+++ Data to examine +++
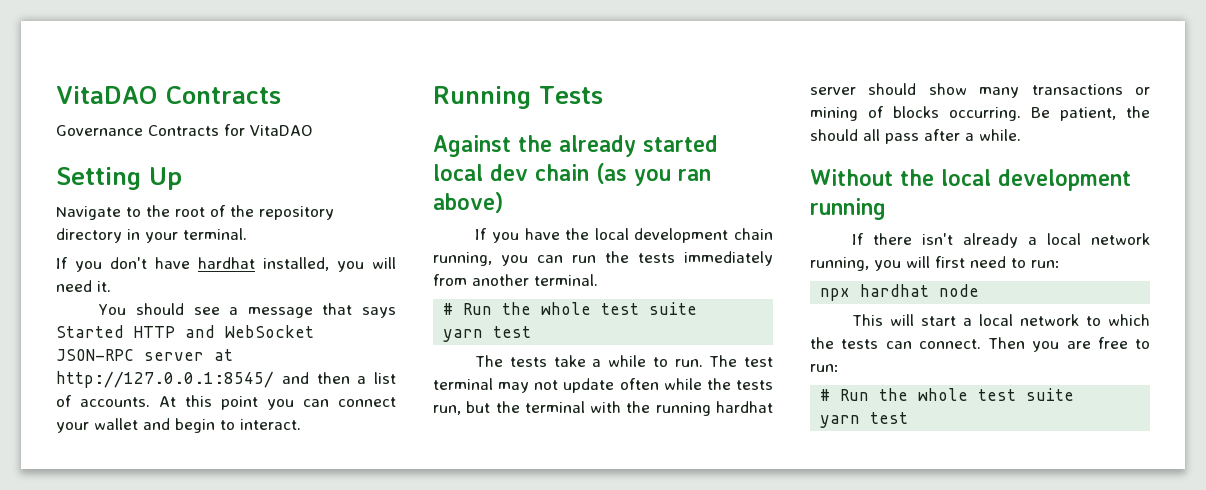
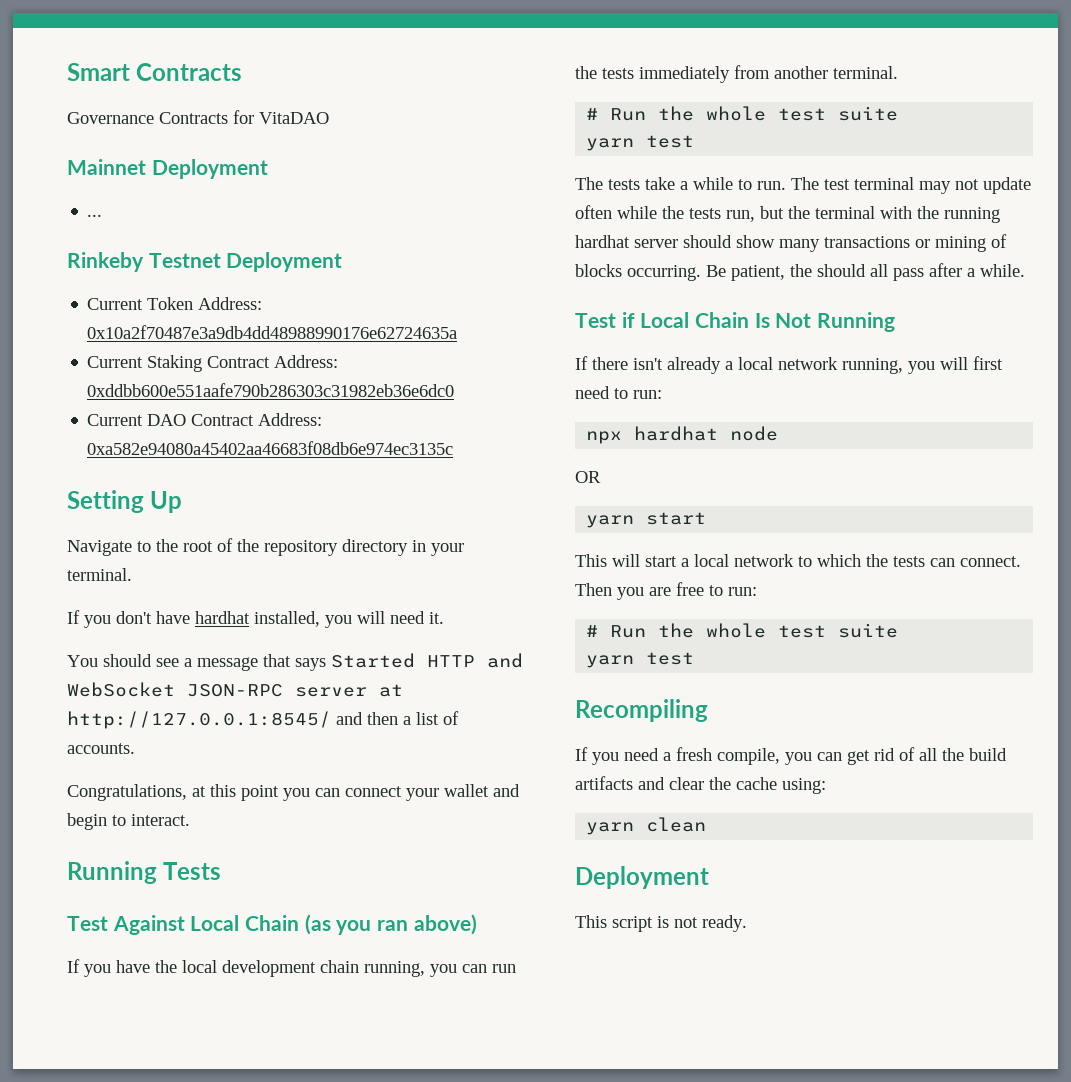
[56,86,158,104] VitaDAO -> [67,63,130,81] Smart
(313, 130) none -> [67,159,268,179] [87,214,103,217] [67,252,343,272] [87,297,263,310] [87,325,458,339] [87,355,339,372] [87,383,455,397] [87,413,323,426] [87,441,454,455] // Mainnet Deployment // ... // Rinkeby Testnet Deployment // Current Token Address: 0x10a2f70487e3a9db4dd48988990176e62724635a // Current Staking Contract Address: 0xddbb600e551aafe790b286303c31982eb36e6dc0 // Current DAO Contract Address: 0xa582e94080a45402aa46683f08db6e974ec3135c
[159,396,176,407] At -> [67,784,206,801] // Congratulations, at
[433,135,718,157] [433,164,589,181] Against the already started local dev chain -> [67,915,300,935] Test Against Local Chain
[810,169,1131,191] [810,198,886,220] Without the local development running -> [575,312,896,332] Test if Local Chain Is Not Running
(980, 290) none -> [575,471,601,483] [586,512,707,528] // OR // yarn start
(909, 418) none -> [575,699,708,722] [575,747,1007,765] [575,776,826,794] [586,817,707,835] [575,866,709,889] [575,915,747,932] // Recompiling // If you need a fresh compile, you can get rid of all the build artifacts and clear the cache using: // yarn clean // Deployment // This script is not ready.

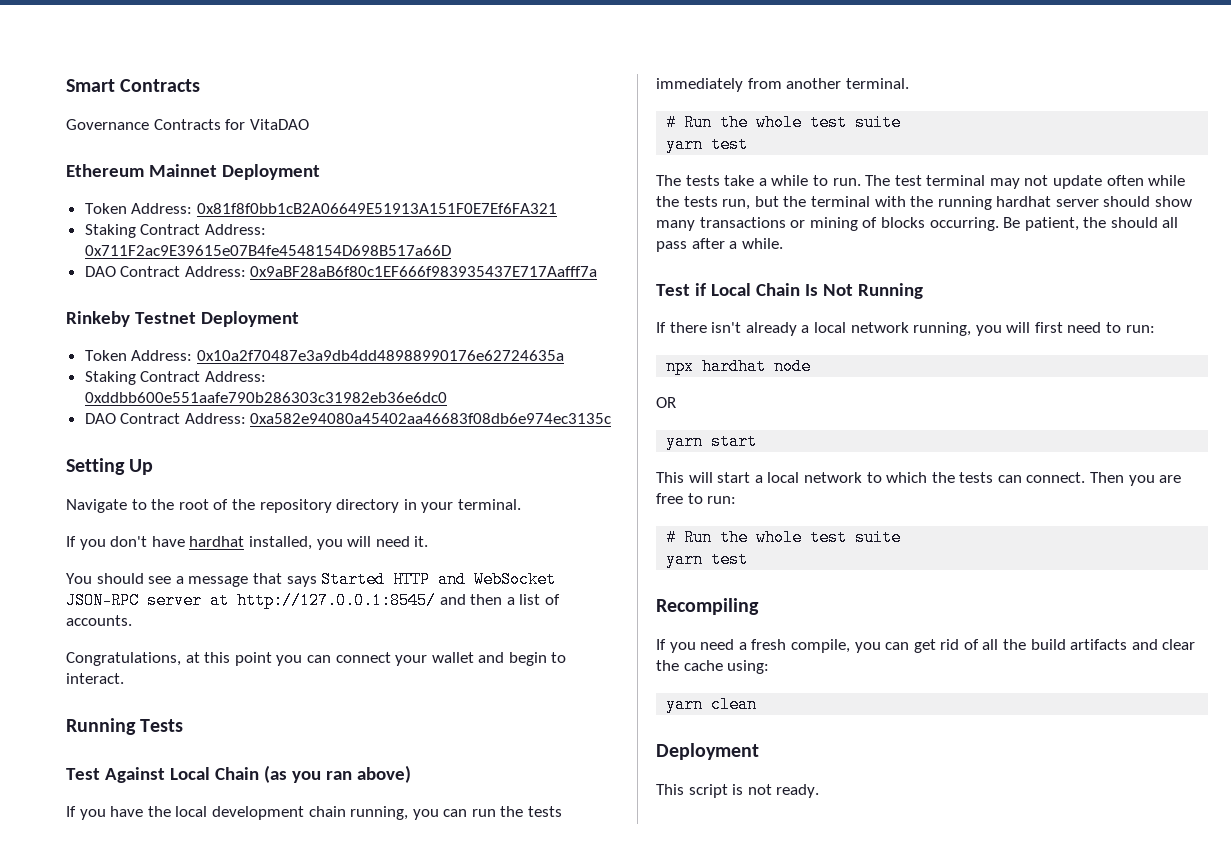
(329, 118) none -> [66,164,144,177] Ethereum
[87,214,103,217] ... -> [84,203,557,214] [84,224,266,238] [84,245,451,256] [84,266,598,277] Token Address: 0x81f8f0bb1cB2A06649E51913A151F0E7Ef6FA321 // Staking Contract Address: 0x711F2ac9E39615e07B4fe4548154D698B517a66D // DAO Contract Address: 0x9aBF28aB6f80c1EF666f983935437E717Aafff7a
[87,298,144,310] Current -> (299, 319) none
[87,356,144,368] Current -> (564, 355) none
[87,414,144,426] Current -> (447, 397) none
+++
[Your task]:
Pictures omitted, give the entries again exactly.

[Written answer]:
[56,86,158,104] VitaDAO -> [67,63,130,81] Smart
(313, 130) none -> [67,159,268,179] [87,214,103,217] [67,252,343,272] [87,297,263,310] [87,325,458,339] [87,355,339,372] [87,383,455,397] [87,413,323,426] [87,441,454,455] // Mainnet Deployment // ... // Rinkeby Testnet Deployment // Current Token Address: 0x10a2f70487e3a9db4dd48988990176e62724635a // Current Staking Contract Address: 0xddbb600e551aafe790b286303c31982eb36e6dc0 // Current DAO Contract Address: 0xa582e94080a45402aa46683f08db6e974ec3135c
[159,396,176,407] At -> [67,784,206,801] // Congratulations, at
[433,135,718,157] [433,164,589,181] Against the already started local dev chain -> [67,915,300,935] Test Against Local Chain
[810,169,1131,191] [810,198,886,220] Without the local development running -> [575,312,896,332] Test if Local Chain Is Not Running
(980, 290) none -> [575,471,601,483] [586,512,707,528] // OR // yarn start
(909, 418) none -> [575,699,708,722] [575,747,1007,765] [575,776,826,794] [586,817,707,835] [575,866,709,889] [575,915,747,932] // Recompiling // If you need a fresh compile, you can get rid of all the build artifacts and clear the cache using: // yarn clean // Deployment // This script is not ready.

(329, 118) none -> [66,164,144,177] Ethereum
[87,214,103,217] ... -> [84,203,557,214] [84,224,266,238] [84,245,451,256] [84,266,598,277] Token Address: 0x81f8f0bb1cB2A06649E51913A151F0E7Ef6FA321 // Staking Contract Address: 0x711F2ac9E39615e07B4fe4548154D698B517a66D // DAO Contract Address: 0x9aBF28aB6f80c1EF666f983935437E717Aafff7a
[87,298,144,310] Current -> (299, 319) none
[87,356,144,368] Current -> (564, 355) none
[87,414,144,426] Current -> (447, 397) none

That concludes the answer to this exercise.